A questo punto una domanda sorge però spontanea. Quale sarà la strada percorribile alla luce della recente abolizione della responsabilità oggettiva in capo alle singole società per fatti commessi dai tifosi? Un tifoso qualunque, infatti, come noto, in quanto non appartenente all’ordinamento sportivo, non può essere sanzionato dai relativi organi di giustizia, residuando spazio unicamente per l’intervento del giudice dello Stato. Organi della giustizia ordinaria, che, tuttavia, possono esercitare il loro potere unicamente nei casi in cui tali comportamenti costituiscano reato secondo il codice penale; condizione che non si concretizza nella maggioranza dei casi occorsi all’interno degli stadi.

La soluzione certamente più percorribile risulta allora essere l’intervento diretto delle singole società, le quali, in stretta collaborazione con gli organi della giustizia ordinaria, dovrebbero arrivare a sanzionare direttamente i responsabili di tali riprovevoli condotte. Il modello applicabile potrebbe senz’altro essere quello attuato da alcune compagini britanniche, tra cui il Chelsea, società che lo scorso luglio ha bandito a vita un proprio tifoso, individuato tramite una sorta di “prova tv” (video e analisi di esperti di lettura del labiale), reo di aver utilizzato un linguaggio razzista e minaccioso nei confronti del giocatore del Manchester City Raheem Sterling. “Non dobbiamo chiederci se è stato commesso un reato, ma piuttosto se l’individuo abbia agito in violazione dei termini e delle condizioni di emissione dei biglietti. Il Chelsea trova disgustose tutte le forme di comportamento discriminatorio e continuerà ad applicare un approccio a tolleranza zero nei confronti di eventuali episodi di razzismo” ha commentato al riguardo il presidente dei “Blues” Roman Abramovich.

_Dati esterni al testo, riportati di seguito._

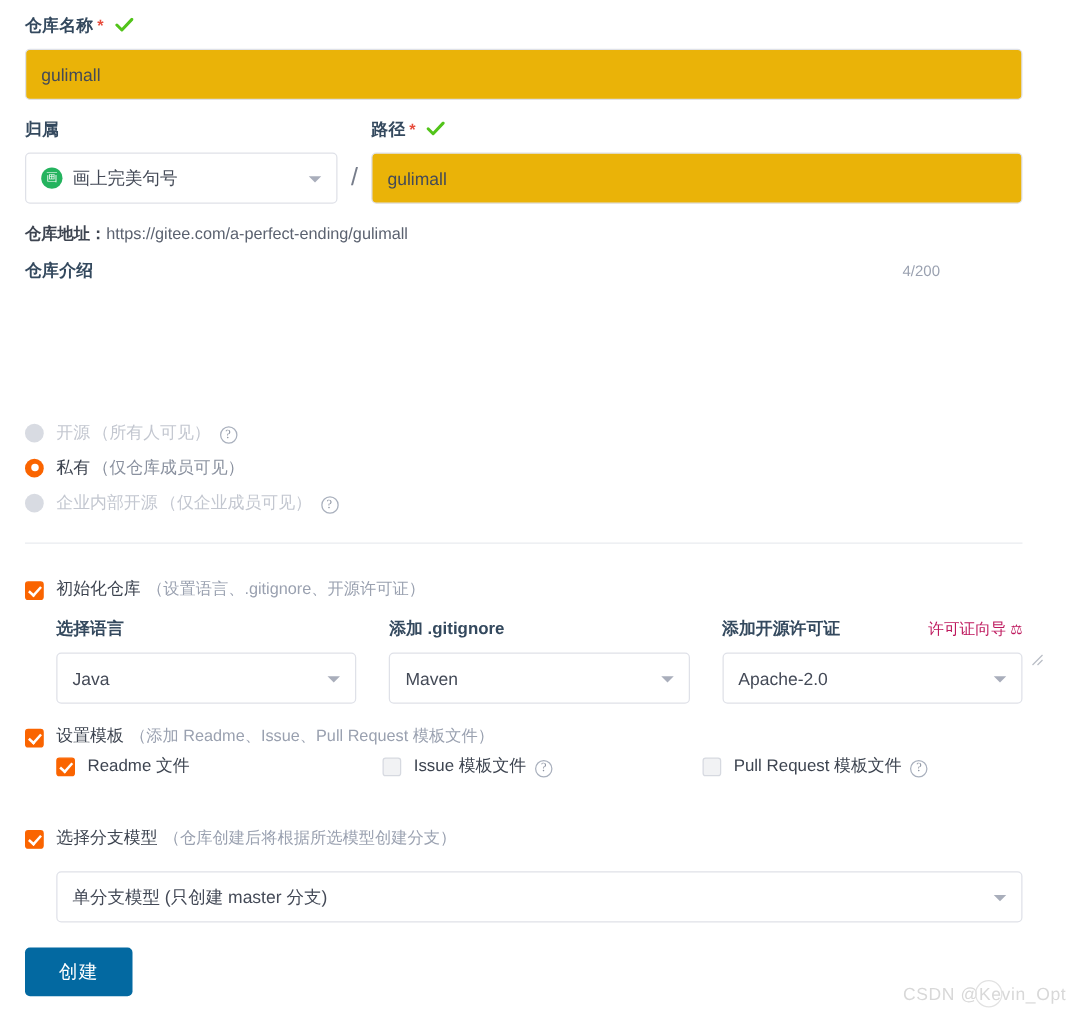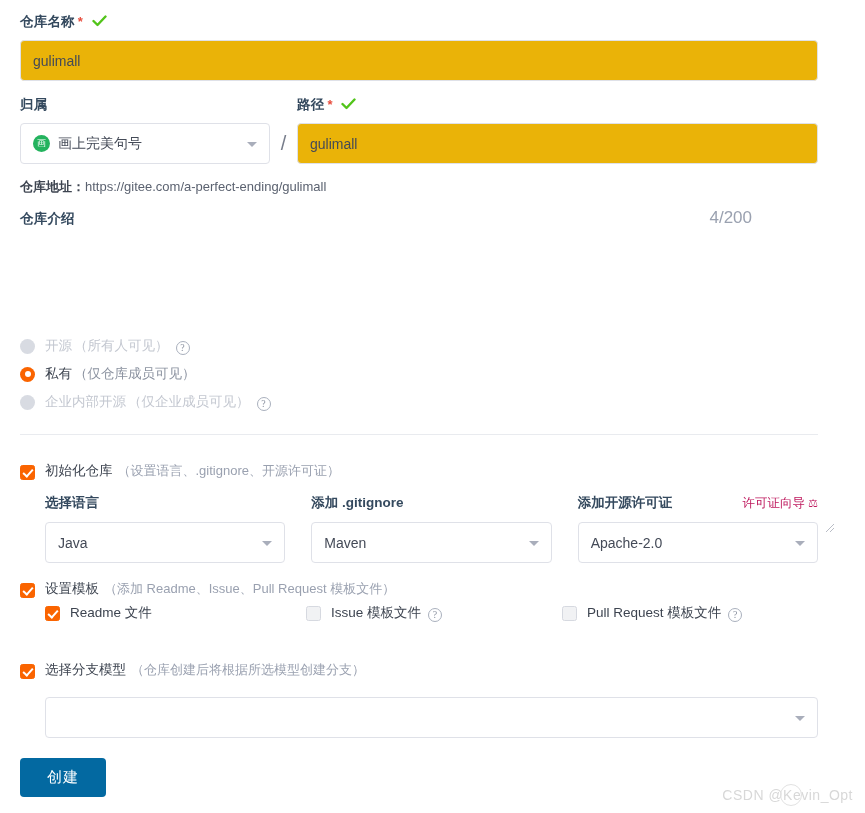"4/200" .counter { font-size: 17px -> 12px }
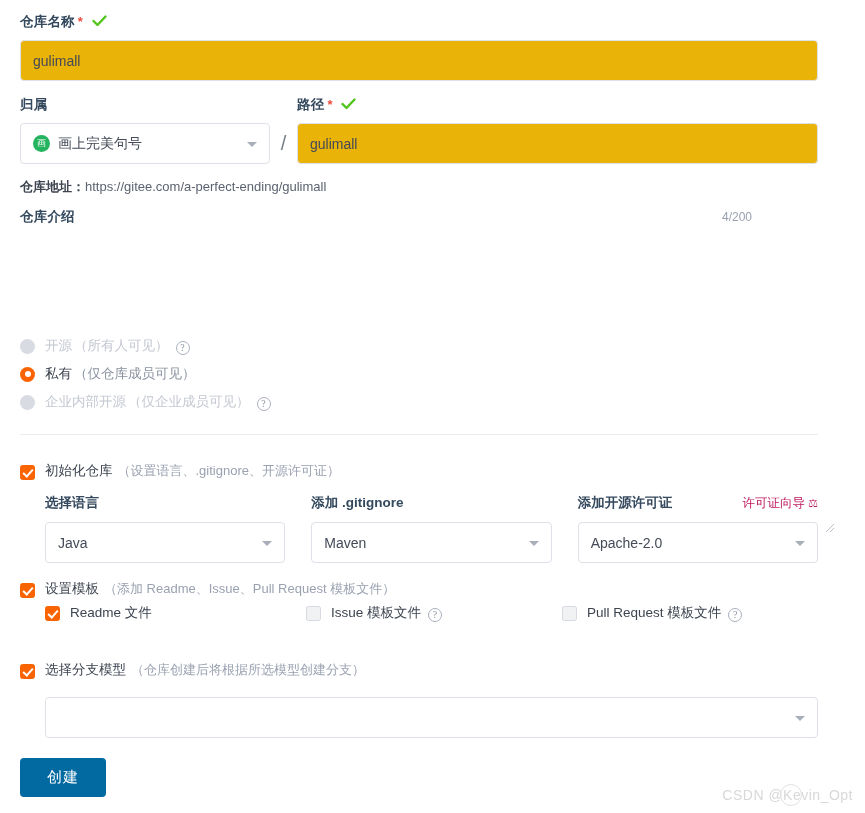"单分支模型 (只创建 master 分支)" span { html: none -> <span>单分支模型 (只创建 master 分支)</span> }
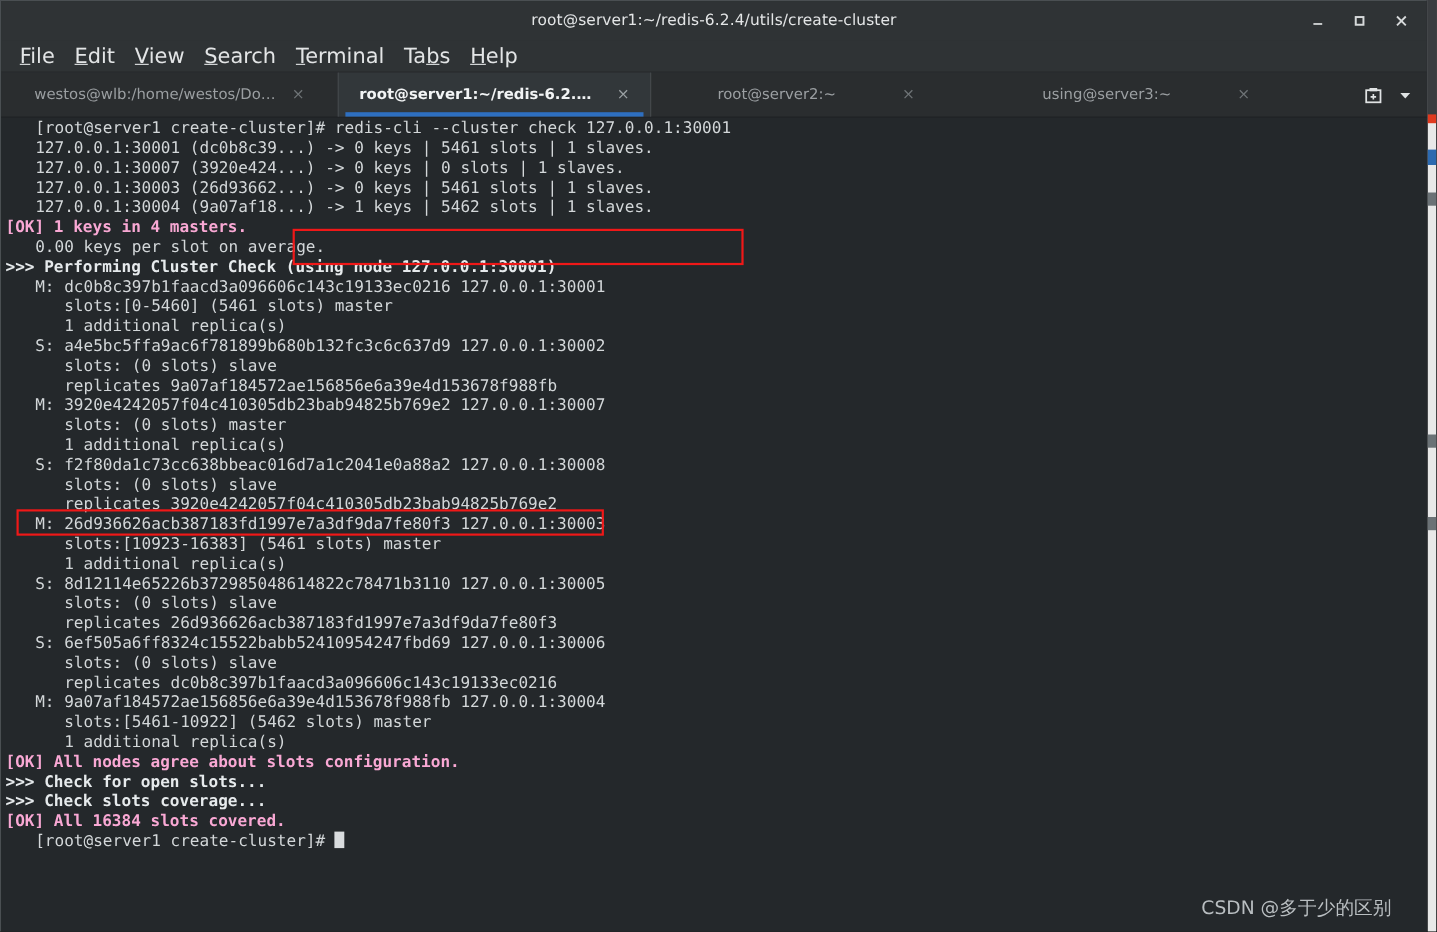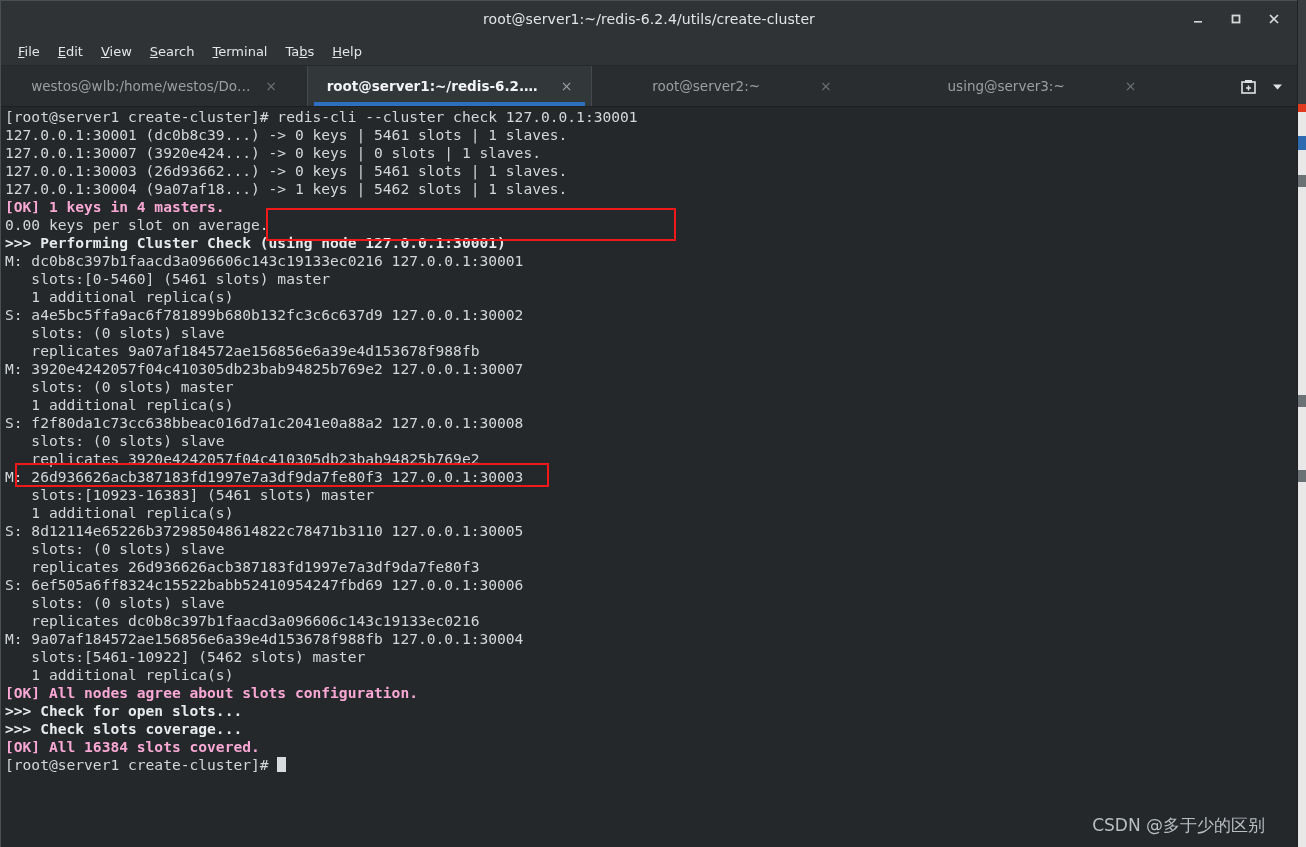"File" .menu-item { font-size: 13px -> 19px }
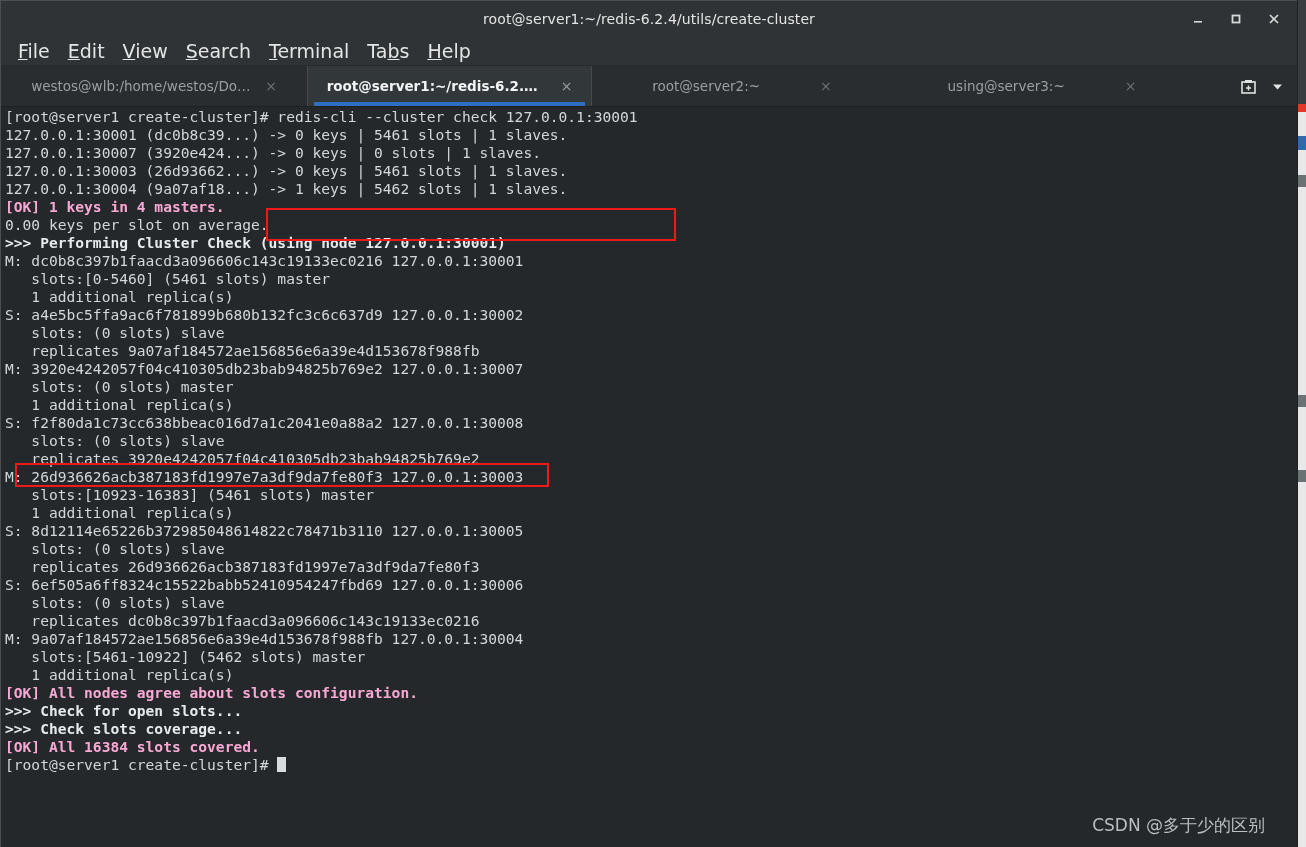"[root@server1 create-cluster]# redis-cli" .plain { margin-left: none -> 27px }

Risulta allora di chiara evidenza come gli strumenti volti ad individuare tali soggetti e, di conseguenza punirli, siano già esistenti, seppur forse ancora “acerbi”. Perché allora in Italia tutto ciò non accade? Nel nostro Paese è lapalissiana la tendenza da parte dei soggetti di vertice del sistema calcistico italiano e delle stesse società a sminuire quanto accaduto, come avvenuto ieri al termine della partita Hellas Verona-Brescia, in cui più parti hanno sostenuto l'assenza di cori razzisti durante la totalità dell’incontro. “Noi tutti oggi, al Bentegodi, non abbiamo sentito alcunché”, ha affermato il presidente del Verona Maurizio Setti; “oggi allo stadio c’ero e non ho sentito alcun insulto razzista”, ha ulteriormente riferito all’Ansa il sindaco Federico Sboarina.

Se allora la maggior parte delle società in cui militano gli stessi giocatori colpiti da tali cori non vede (rectius, si rifiuta di vedere) nel razzismo negli stadi un problema da estirpare con forza, come può essere possibile l’adozione da parte di questi di strumenti di controllo e di repressione di tali comportamenti discriminatori?

Sarebbe forse giunto il momento di ripensare a fondo la natura di questo meraviglioso sport, il quale, va ricordato, dovrebbe prima di tutto concretizzarsi in un momento di aggregazione sociale e di rispetto reciproco.